Meeting 2010 09
- Dates: Sept 8-10th, 2010 (Wednesday - Fri)
- Time: Wednesday 1pm-5pm, Thursday+Friday 9am-5pm GMT
- Location: HLRS, Stuttgart, Germany (see below)
(stale webex link)
Details on location
- The meeting will be held at HLRS, which is on the out-skirts of the Campus of the University in Vaihingen:
Hoechstleistungsrechenzentrum Stuttgart Nobelstrasse 19 70569 Stuttgart
- HLRS is conveniently reachable by S-Bahn (local train) and by foot from the S-Bahn station and the EuroMPI conference hotel (see below) or check Google map.
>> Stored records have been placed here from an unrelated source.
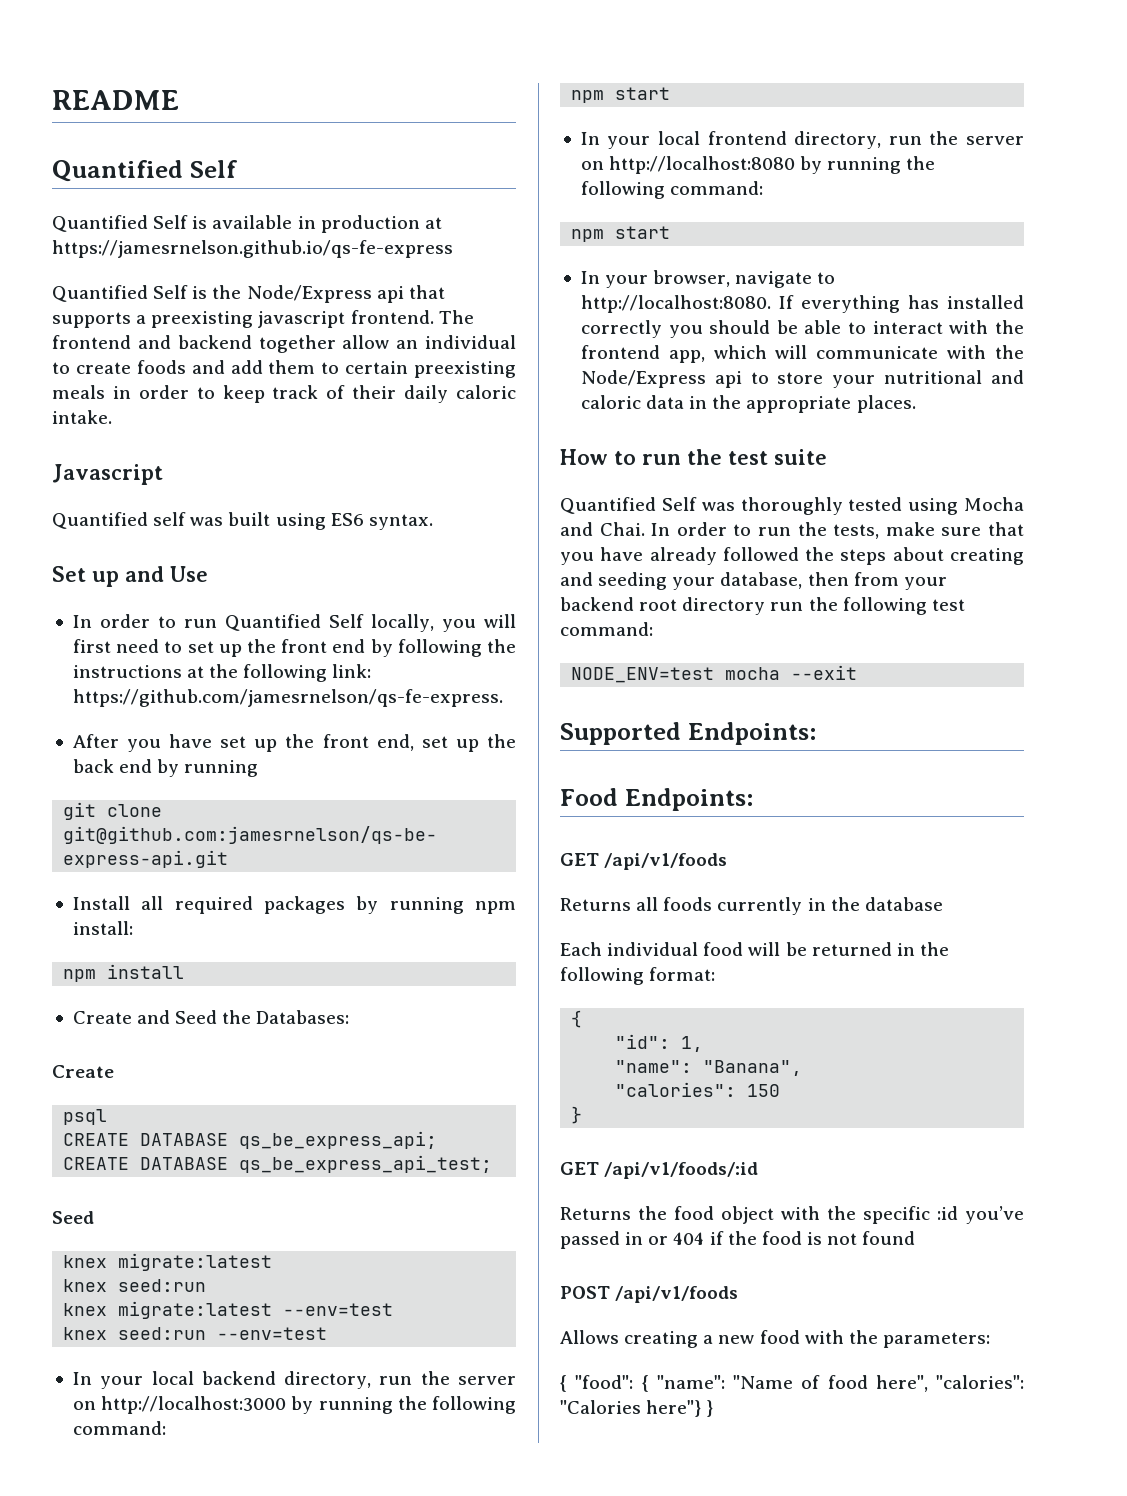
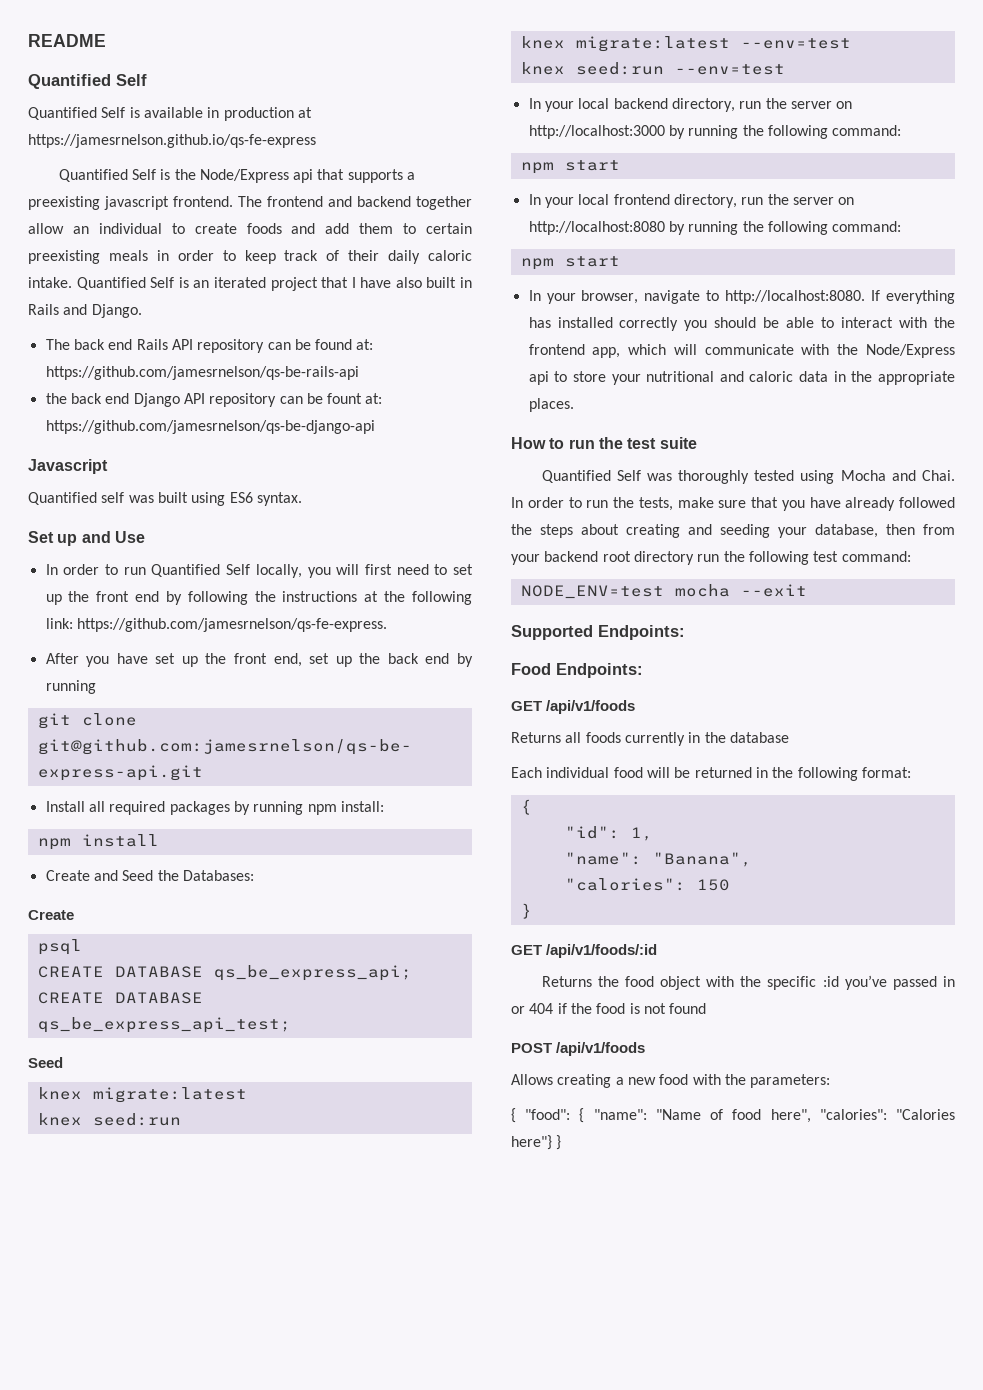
(112, 417) none -> [76,277,472,291] [28,304,142,318] [45,339,374,353] [45,366,359,380] [45,393,383,407] [45,420,375,434] Quantified Self is an iterated project that I have also built in Rails and Django. // The back end Rails API repository can be found at: https://github.com/jamesrnelson/qs-be-rails-api // the back end Django API repository can be fount at: https://github.com/jamesrnelson/qs-be-django-api

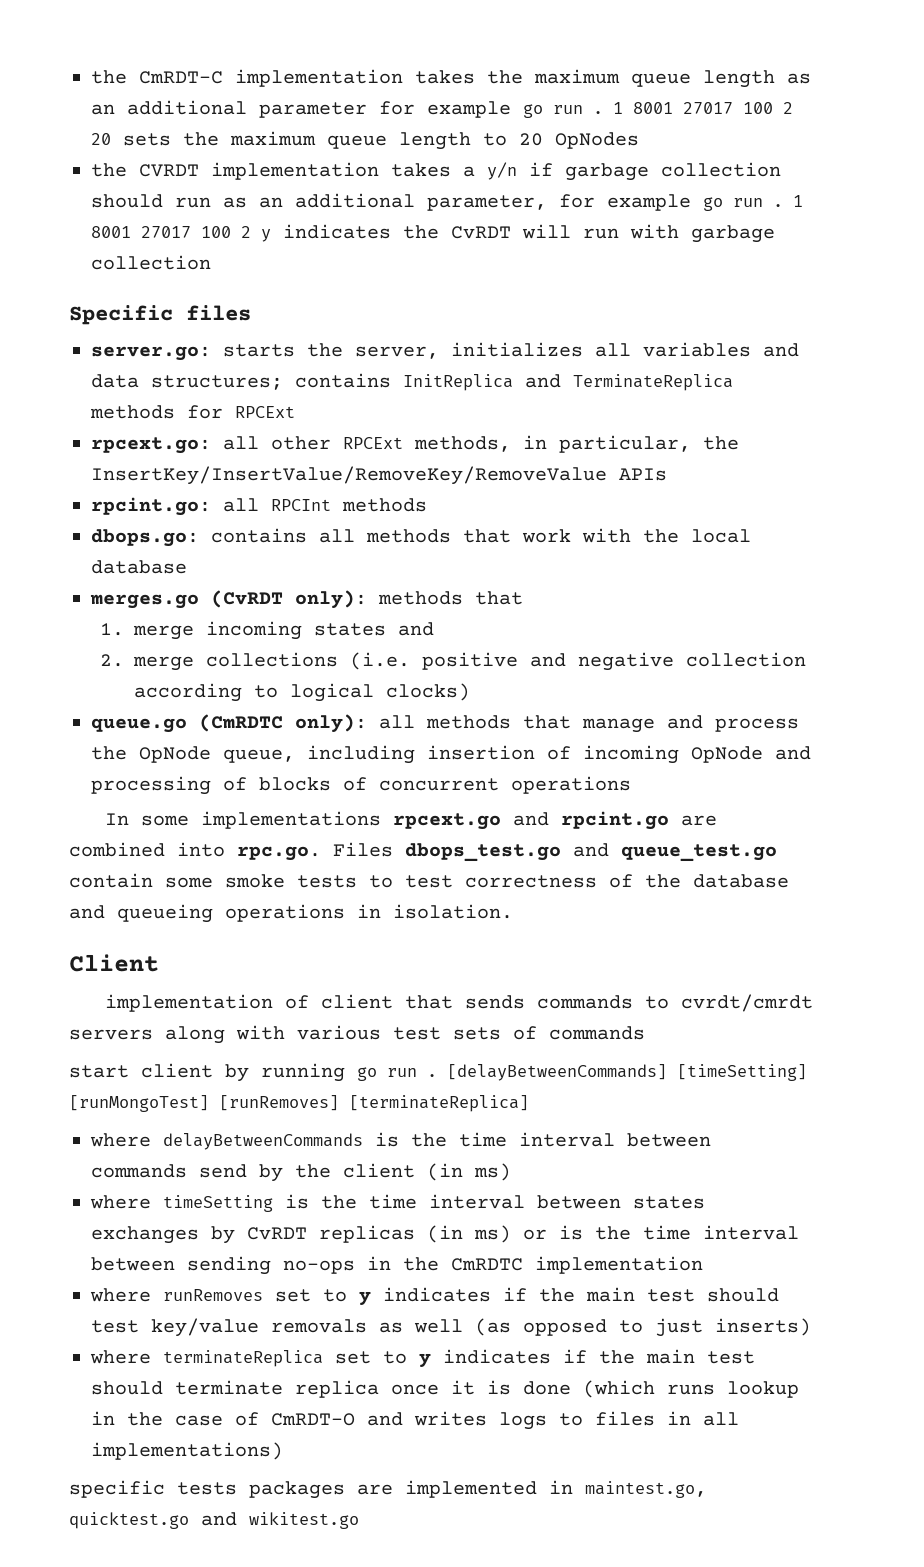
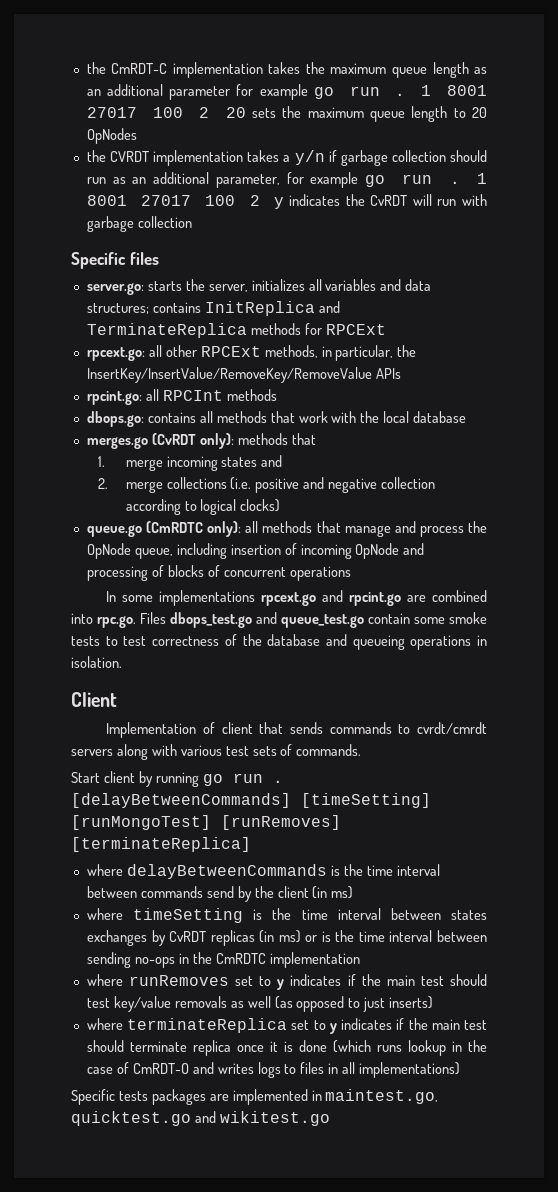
[105,994,274,1012] implementation -> [106,722,197,738] Implementation
[549,1026,645,1040] [69,1065,129,1078] commands // start -> [296,744,362,756] [71,772,100,783] commands. // Start
[69,1480,165,1498] specific -> [71,1089,115,1105] Specific

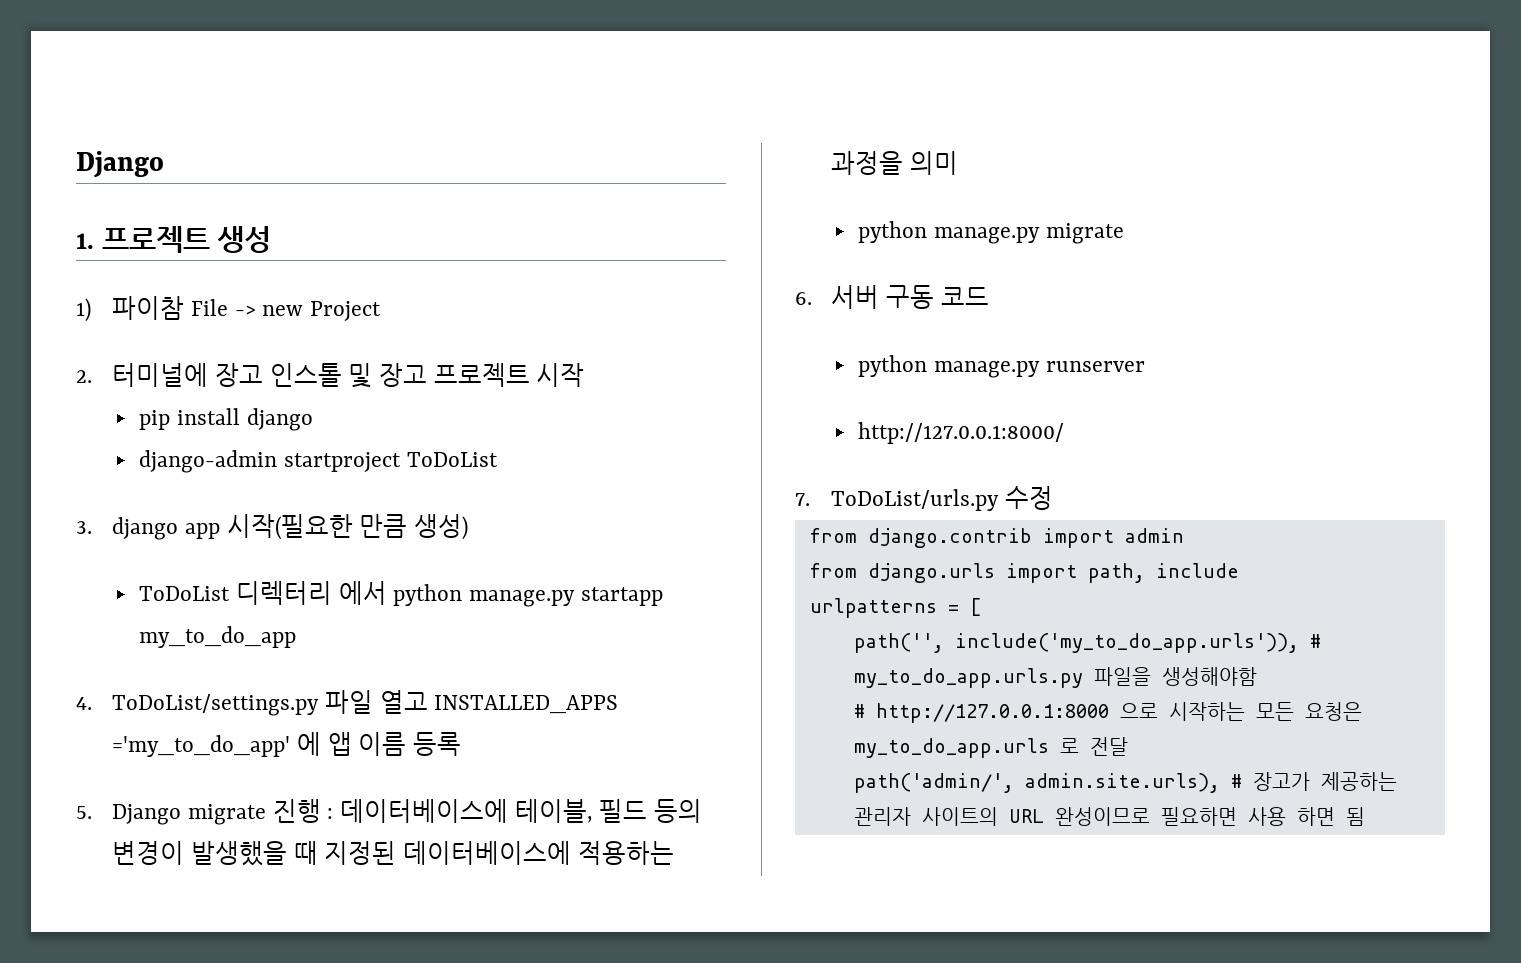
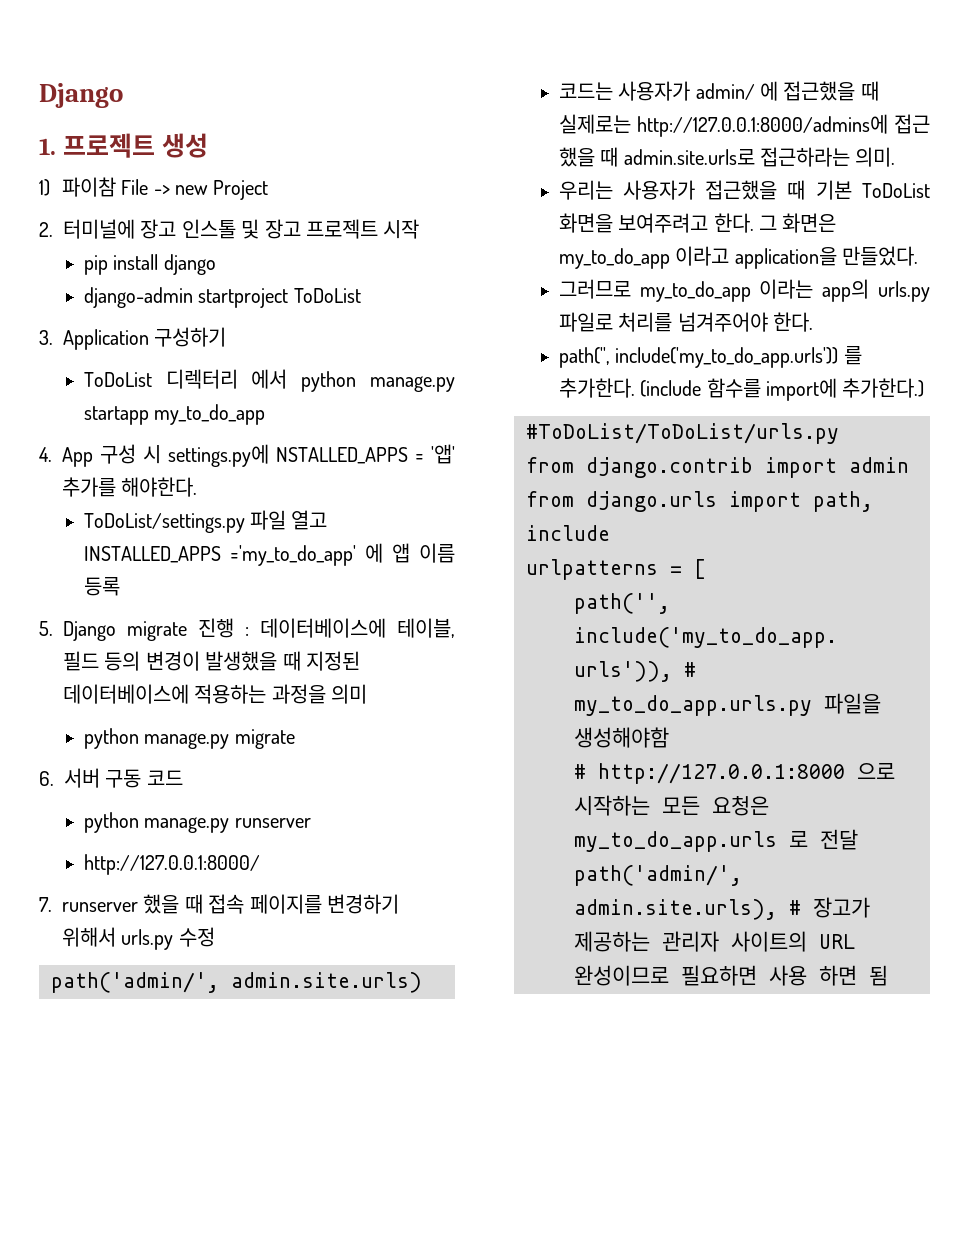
[112,514,468,540] django app 시작(필요한 만큼 생성) -> [63,327,227,350] Application 구성하기
(92, 703) none -> [62,444,455,467] [62,477,198,497] App 구성 시 settings.py에 NSTALLED_APPS = '앱' 추가를 해야한다. //
[831,486,1054,511] ToDoList/urls.py 수정 -> [61,894,399,914] [61,927,215,950] [51,972,422,993] [558,81,879,101] [558,114,930,137] [558,147,896,167] [558,180,931,200] [558,213,837,233] [558,246,918,269] [558,279,930,302] [558,312,813,332] [558,346,862,368] [558,378,925,401] [526,423,839,444] runserver 했을 때 접속 페이지를 변경하기 위해서 urls.py 수정 // path('admin/', admin.site.urls) // 코드는 사용자가 admin/ 에 접근했을 때 실제로는 http://127.0.0.1:8000/admins에 접근 했을 때 admin.site.urls로 접근하라는 의미. // 우리는 사용자가 접근했을 때 기본 ToDoList 화면을 보여주려고 한다. 그 화면은 my_to_do_app 이라고 application을 만들었다. // 그러므로 my_to_do_app 이라는 app의 urls.py 파일로 처리를 넘겨주어야 한다. // path('', include('my_to_do_app.urls')) 를 추가한다. (include 함수를 import에 추가한다.) // #ToDoList/ToDoList/urls.py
Further information on maps and directions
- Please check and book with hotel from the EuroMPI 2010 accomodation website, or check one of the Accomodation close to HLRS.
The meeting shall bring together developers from many organizations to discuss the following topics:
- Short presentation of current and future interest of each partner in Open MPI.
- Overarching Thread-architecture discussion (separate packages, testing, etc)
- Opal-Event freshup
- OPAL/ORTE/OMPI in other projects / Diversification of Code base:
- STCI requirements
- ORCM requirements
- Current OMPI dependancies (BTLs outside of OMPI, etc)
- Third-Party Software (libevent, hwloc: moving hwloc to the top-level opal, having wrappers and/or having separate third-party software)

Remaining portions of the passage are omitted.